#### The problem:
In the material below, the lines between the one holding "-228,18 +229,18 @@" and the one holding "position:absolute; left:18px; top:347px;", inclusive, are to be set down word for word. Pictures stay out.

(Beginning of Information given)

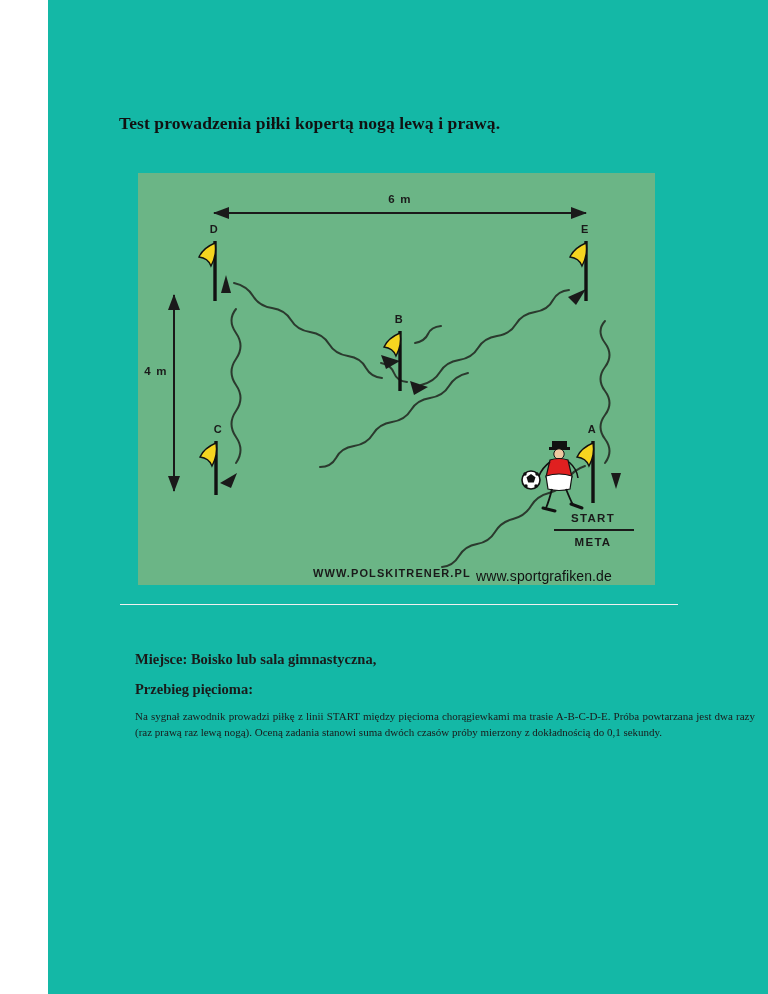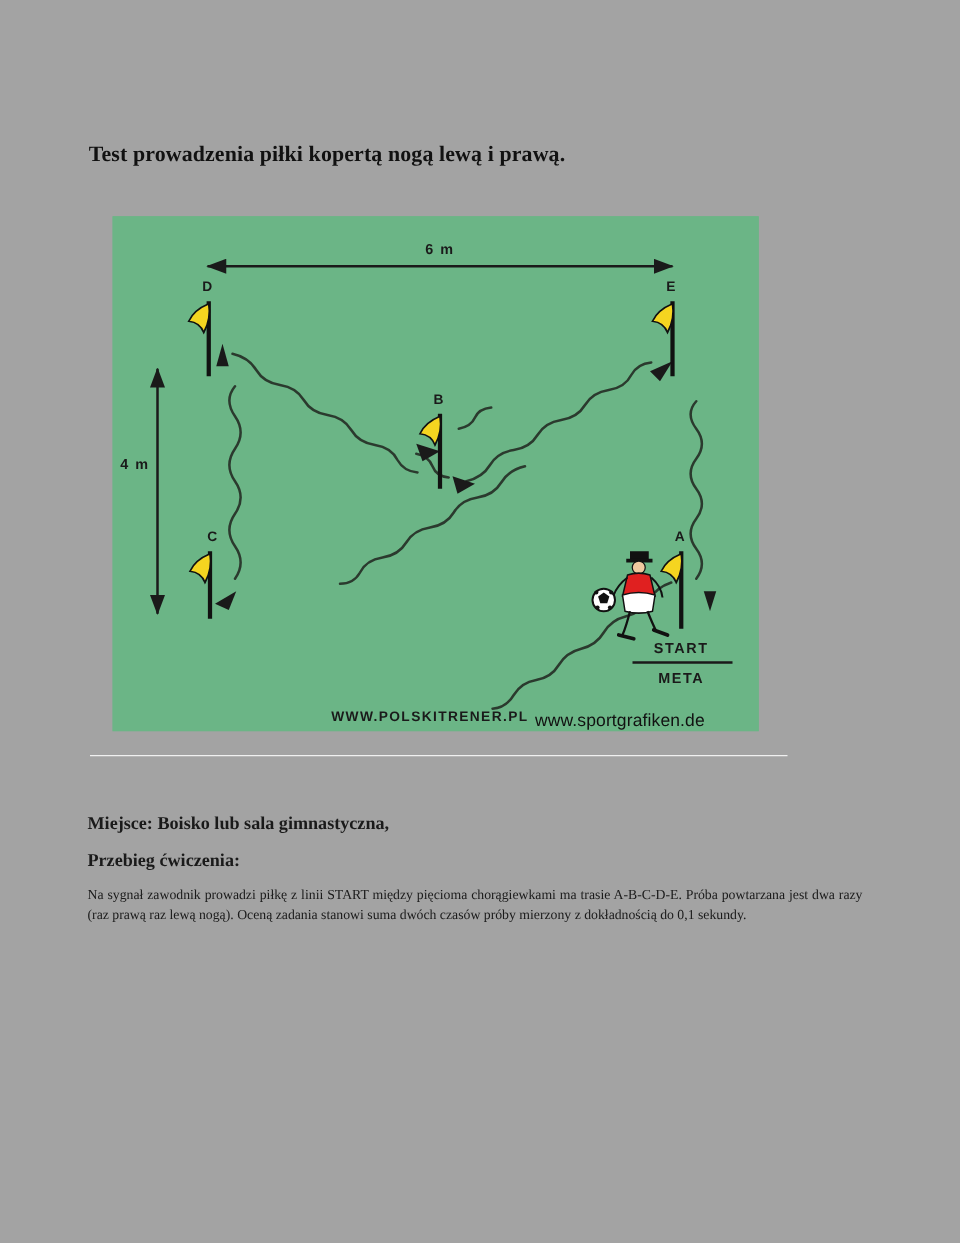--- a/index.html
+++ b/index.html
@@ -12,21 +12,22 @@
     height: 994px;
     position: relative;
     font-family: "Liberation Serif", serif;
     color: #1a1a1a;
     overflow: hidden;
   }
 
   .page {
     position: absolute;
     inset: 0;
-    background: #a3a3a3;
+    background: #14b8a6;
+    margin-left: 48px;
   }
 
   
   .doc-title {
     position: absolute;
     left: 71px;
     top: 113px;
     width: 620px;
     font-family: "Liberation Serif", serif;
     font-size: 17.5px;
@@ -56,21 +57,21 @@
     left: 72px;
     top: 604px;
     width: 558px;
     height: 1px;
     background: #f0f0f0;
   }
 
   
   .body-block {
     position: absolute;
-    left: 70px;
+    left: 87px;
     top: 650px;
     width: 622px;
   }
   .line {
     font-family: "Liberation Serif", serif;
     font-size: 14.5px;
     color: #1a1a1a;
     margin: 0 0 11px 0;
     line-height: 1.28;
   }
@@ -228,18 +229,18 @@
     </svg>
   </div>
 
   <div class="fig-rule"></div>
 
   <div class="body-block">
 
     <p class="line bold"><span>Miejsce:</span><span> Boisko lub sala gimnastyczna,</span></p>
 
 
-    <p class="line bold">Przebieg ćwiczenia:</p>
+    <p class="line bold">Przebieg pięcioma:</p>
 
     <p class="para">Na sygnał zawodnik prowadzi piłkę z linii START między pięcioma chorągiewkami ma trasie A-B-C-D-E. Próba powtarzana jest dwa razy (raz prawą raz lewą nogą). Oceną zadania stanowi suma dwóch czasów próby mierzony z dokładnością do 0,1 sekundy.</p>
   </div>
 
 </div>
 
 </body></html>

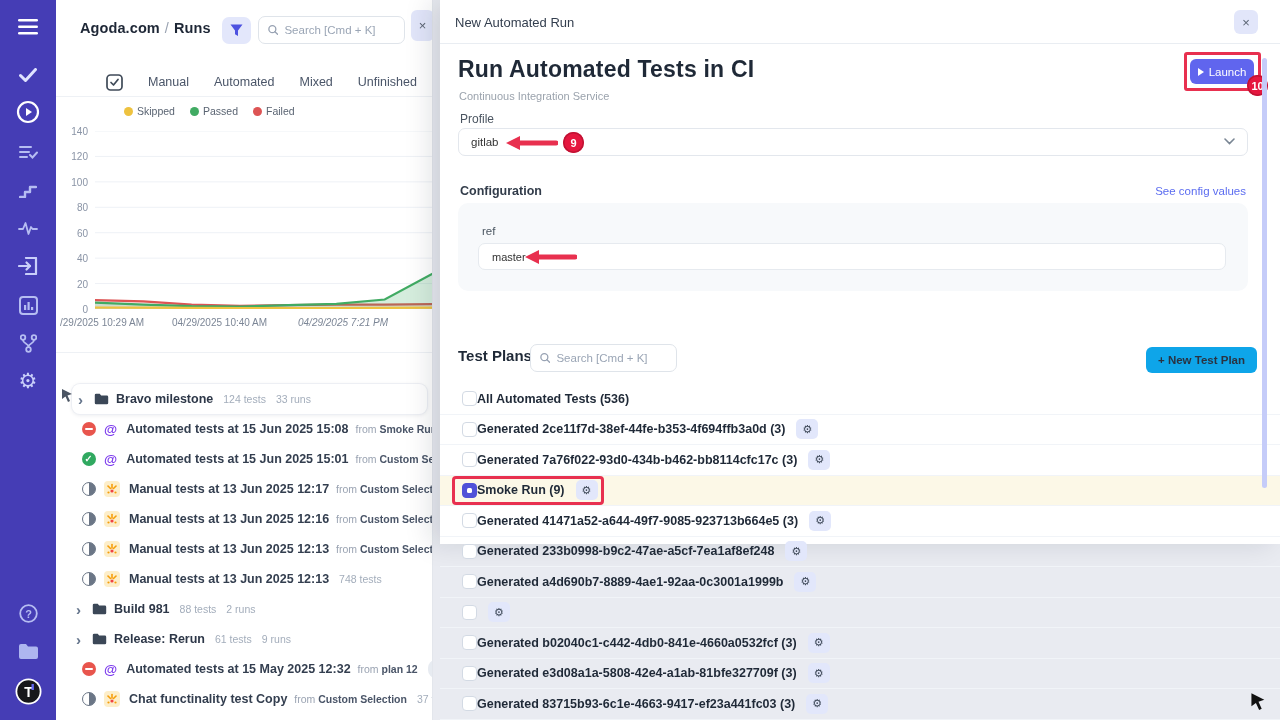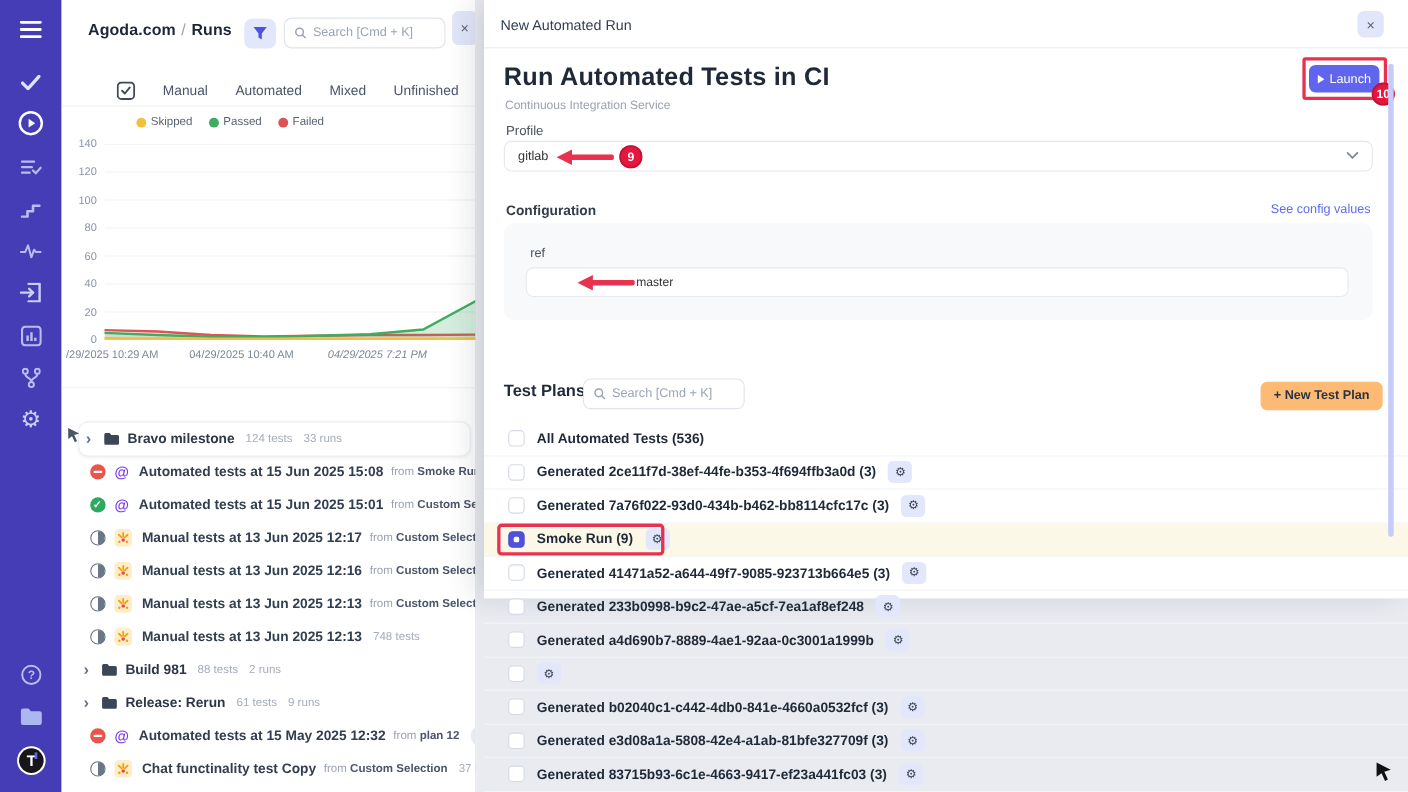--- a/index.html
+++ b/index.html
@@ -77,33 +77,33 @@
   #profile-label { position:absolute; left:20px; top:112px; font-size:12px; color:#4a5460; }
   #profile-select { position:absolute; left:18px; top:128px; right:32px; height:28px; border:1px solid #e3e7ed; border-radius:7px; display:flex; align-items:center; padding:0 12px; font-size:11.5px; color:#333; cursor:pointer; }
   #profile-chevron { position:absolute; right:12px; top:9px; }
   .red-arrow { position:absolute; }
 
   #config-label { position:absolute; left:20px; top:184px; font-size:12.5px; font-weight:700; color:#323c4a; }
   #config-link { position:absolute; right:34px; top:185px; font-size:11.5px; color:#5b6cf0; cursor:pointer; text-decoration:none; }
   #config-box { position:absolute; left:18px; top:203px; right:32px; height:88px; background:#f7f9fb; border-radius:10px; }
   #ref-label { position:absolute; left:24px; top:22px; font-size:11.5px; color:#4a5560; }
   #ref-input-wrap { position:absolute; left:20px; right:22px; top:40px; height:27px; background:#fff; border:1px solid #e6eaef; border-radius:7px; }
-  #ref-input { position:absolute; left:13px; top:0; height:25px; border:none; outline:none; font-size:11px; color:#333; width:120px; font-family:"Liberation Sans",sans-serif; background:transparent;text-align:right; }
+  #ref-input { position:absolute; left:13px; top:0; height:25px; border:none; outline:none; font-size:11px; color:#333; width:120px; font-family:"Liberation Sans",sans-serif; background:transparent; }
 
   #plans-heading { position:absolute; left:18px; top:347px; font-size:15px; font-weight:800; color:#1f2937; }
   #plans-search { left:90px; top:344px; width:147px; height:28px; }
-  #new-plan-btn { position:absolute; right:23px; top:347px; height:26px; padding:0 12px; background:#fdba74; border:none; border-radius:6px; font-size:11.5px; font-weight:600; color:#2a3342; cursor:pointer; font-family:"Liberation Sans",sans-serif; }
+  #new-plan-btn { position:absolute; right:23px; top:347px; height:26px; padding:0 12px; background:#0ea5e9; border:none; border-radius:6px; font-size:11.5px; font-weight:600; color:#2a3342; cursor:pointer; font-family:"Liberation Sans",sans-serif; }
 
   #plans-list { position:absolute; left:0; top:384px; width:840px; }
   .plan-row { position:relative; height:30.5px; display:flex; align-items:center; padding-left:22px; border-bottom:1px solid #f1f4f8; cursor:pointer; }
   .plan-row.hl { background:#fcf8e7; }
   .cbx { width:15px; height:15px; border:1.5px solid #d3dae4; border-radius:4px; background:#fff; flex:0 0 auto; position:relative; cursor:pointer; }
   .cbx.checked { background:#5051d8; border-color:#5051d8; }
   .cbx.checked::after { content:""; position:absolute; left:4px; top:4px; width:5px; height:5px; background:#fff; border-radius:1.5px; }
-  .plan-label { margin-left:11px; font-size:12.5px; font-weight:700; color:#1f2937; }
+  .plan-label { font-size:12.5px; font-weight:700; color:#1f2937; }
   .gear-badge { margin-left:11px; width:22px; height:20px; background:#e2e7fb; border-radius:5px; display:flex; align-items:center; justify-content:center; font-size:11px; color:#3f4a5a; cursor:pointer; }
   .plan-annot { position:absolute; left:12px; top:0px; width:152px; height:29px; border:3px solid #e8304f; border-radius:4px; pointer-events:none; }
 
   #scroll-thumb { position:absolute; left:822px; top:58px; width:5px; height:430px; background:#c5ccf9; border-radius:3px; }
   .cursor-icon svg { display:block; }
 </style>
 </head>
 <body>
 
 <div id="sidebar">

(End of Information given)

#### Completed task:
@@ -228,18 +229,18 @@
     </svg>
   </div>
 
   <div class="fig-rule"></div>
 
   <div class="body-block">
 
     <p class="line bold"><span>Miejsce:</span><span> Boisko lub sala gimnastyczna,</span></p>
 
 
-    <p class="line bold">Przebieg ćwiczenia:</p>
+    <p class="line bold">Przebieg pięcioma:</p>
 
     <p class="para">Na sygnał zawodnik prowadzi piłkę z linii START między pięcioma chorągiewkami ma trasie A-B-C-D-E. Próba powtarzana jest dwa razy (raz prawą raz lewą nogą). Oceną zadania stanowi suma dwóch czasów próby mierzony z dokładnością do 0,1 sekundy.</p>
   </div>
 
 </div>
 
 </body></html>

--- a/index.html
+++ b/index.html
@@ -77,33 +77,33 @@
   #profile-label { position:absolute; left:20px; top:112px; font-size:12px; color:#4a5460; }
   #profile-select { position:absolute; left:18px; top:128px; right:32px; height:28px; border:1px solid #e3e7ed; border-radius:7px; display:flex; align-items:center; padding:0 12px; font-size:11.5px; color:#333; cursor:pointer; }
   #profile-chevron { position:absolute; right:12px; top:9px; }
   .red-arrow { position:absolute; }
 
   #config-label { position:absolute; left:20px; top:184px; font-size:12.5px; font-weight:700; color:#323c4a; }
   #config-link { position:absolute; right:34px; top:185px; font-size:11.5px; color:#5b6cf0; cursor:pointer; text-decoration:none; }
   #config-box { position:absolute; left:18px; top:203px; right:32px; height:88px; background:#f7f9fb; border-radius:10px; }
   #ref-label { position:absolute; left:24px; top:22px; font-size:11.5px; color:#4a5560; }
   #ref-input-wrap { position:absolute; left:20px; right:22px; top:40px; height:27px; background:#fff; border:1px solid #e6eaef; border-radius:7px; }
-  #ref-input { position:absolute; left:13px; top:0; height:25px; border:none; outline:none; font-size:11px; color:#333; width:120px; font-family:"Liberation Sans",sans-serif; background:transparent;text-align:right; }
+  #ref-input { position:absolute; left:13px; top:0; height:25px; border:none; outline:none; font-size:11px; color:#333; width:120px; font-family:"Liberation Sans",sans-serif; background:transparent; }
 
   #plans-heading { position:absolute; left:18px; top:347px; font-size:15px; font-weight:800; color:#1f2937; }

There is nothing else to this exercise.